## Aim of the exercise:
In the listing that follows, copy out each line that includes the word "parallel".

## Records for the task:
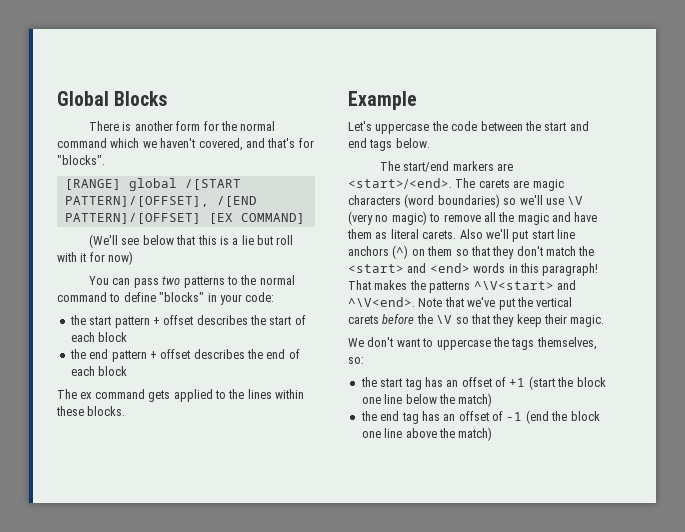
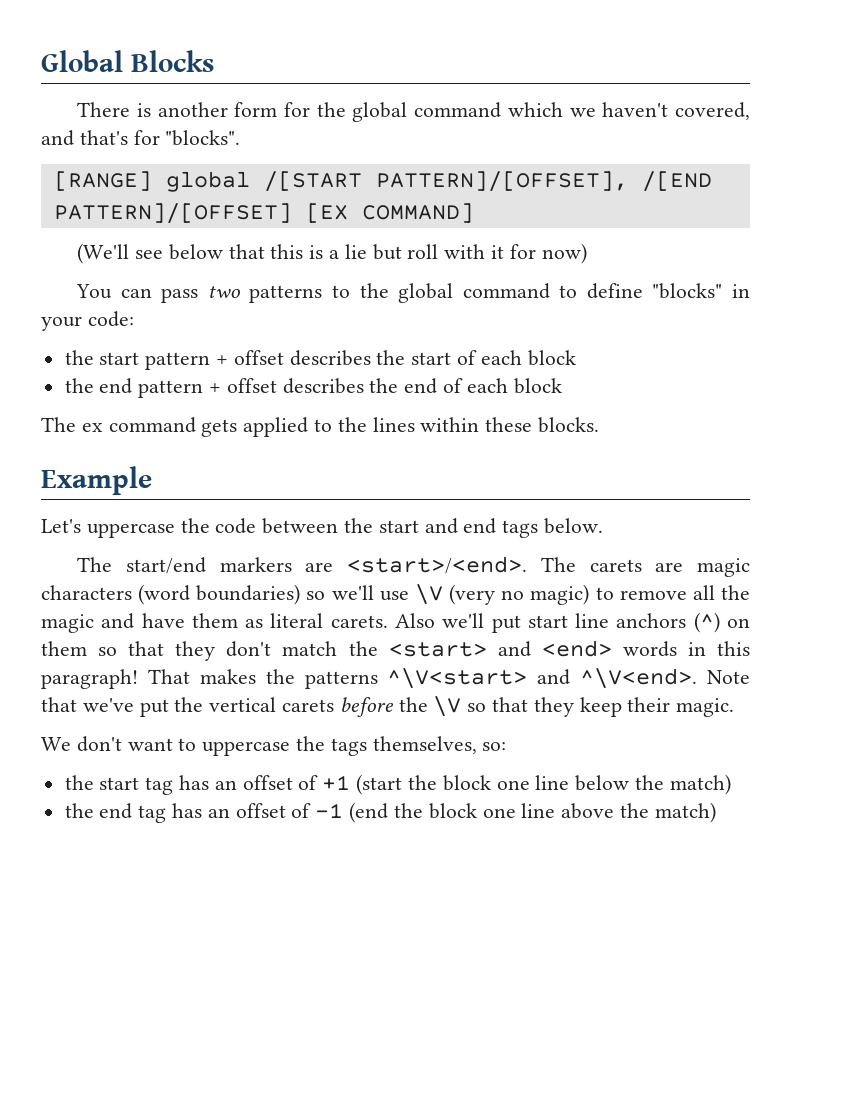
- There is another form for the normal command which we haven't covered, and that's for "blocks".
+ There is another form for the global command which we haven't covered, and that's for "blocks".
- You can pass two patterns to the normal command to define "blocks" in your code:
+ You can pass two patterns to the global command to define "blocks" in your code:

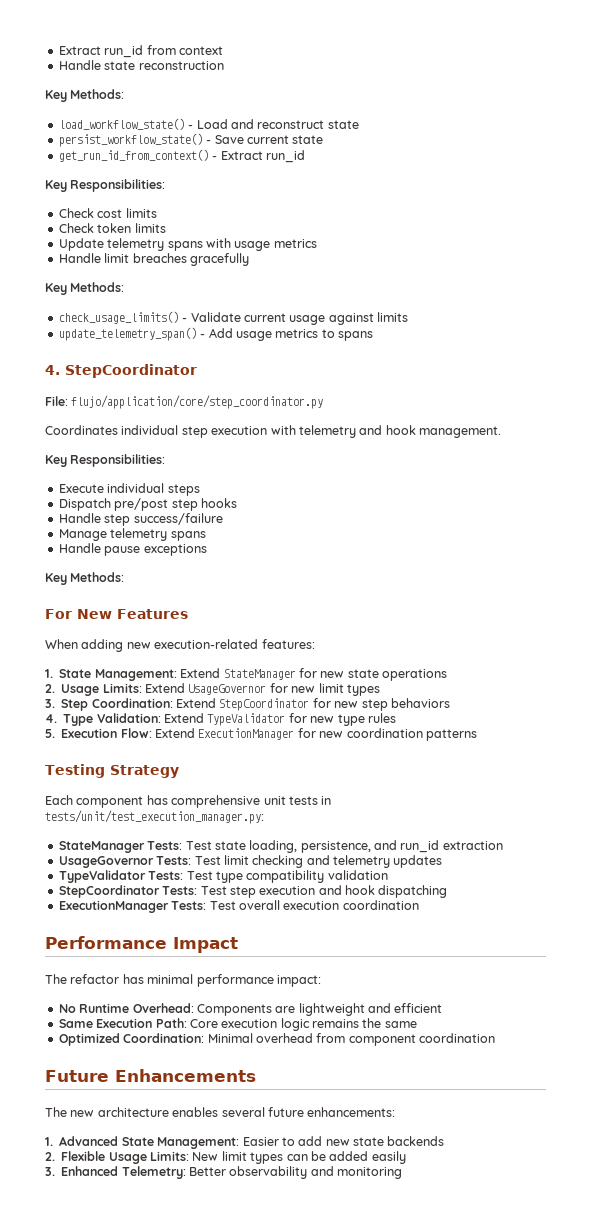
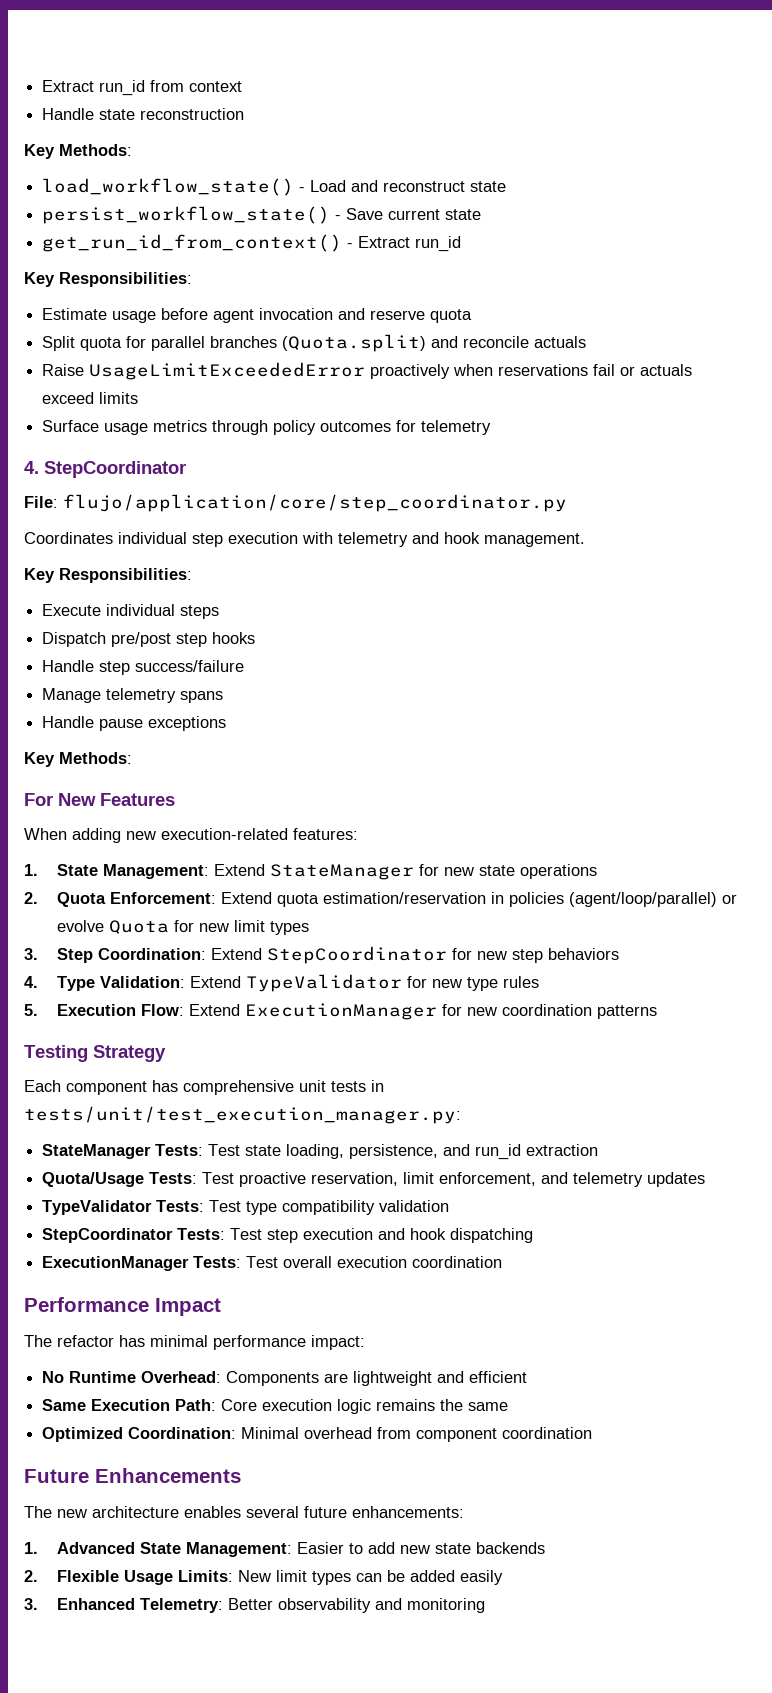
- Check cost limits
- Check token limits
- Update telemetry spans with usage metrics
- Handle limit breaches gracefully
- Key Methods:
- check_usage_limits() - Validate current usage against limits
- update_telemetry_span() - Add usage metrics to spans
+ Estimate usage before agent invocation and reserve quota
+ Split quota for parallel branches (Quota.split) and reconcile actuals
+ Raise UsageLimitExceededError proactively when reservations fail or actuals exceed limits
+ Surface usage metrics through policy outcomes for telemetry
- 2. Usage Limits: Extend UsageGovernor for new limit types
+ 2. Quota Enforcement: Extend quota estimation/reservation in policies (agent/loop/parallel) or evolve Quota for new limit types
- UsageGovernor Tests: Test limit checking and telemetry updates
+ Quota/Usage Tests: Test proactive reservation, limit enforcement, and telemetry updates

...

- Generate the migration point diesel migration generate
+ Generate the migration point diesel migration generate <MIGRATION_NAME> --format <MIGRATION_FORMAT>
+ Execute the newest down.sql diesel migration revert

## Exercise answer:
+ Split quota for parallel branches (Quota.split) and reconcile actuals
+ 2. Quota Enforcement: Extend quota estimation/reservation in policies (agent/loop/parallel) or evolve Quota for new limit types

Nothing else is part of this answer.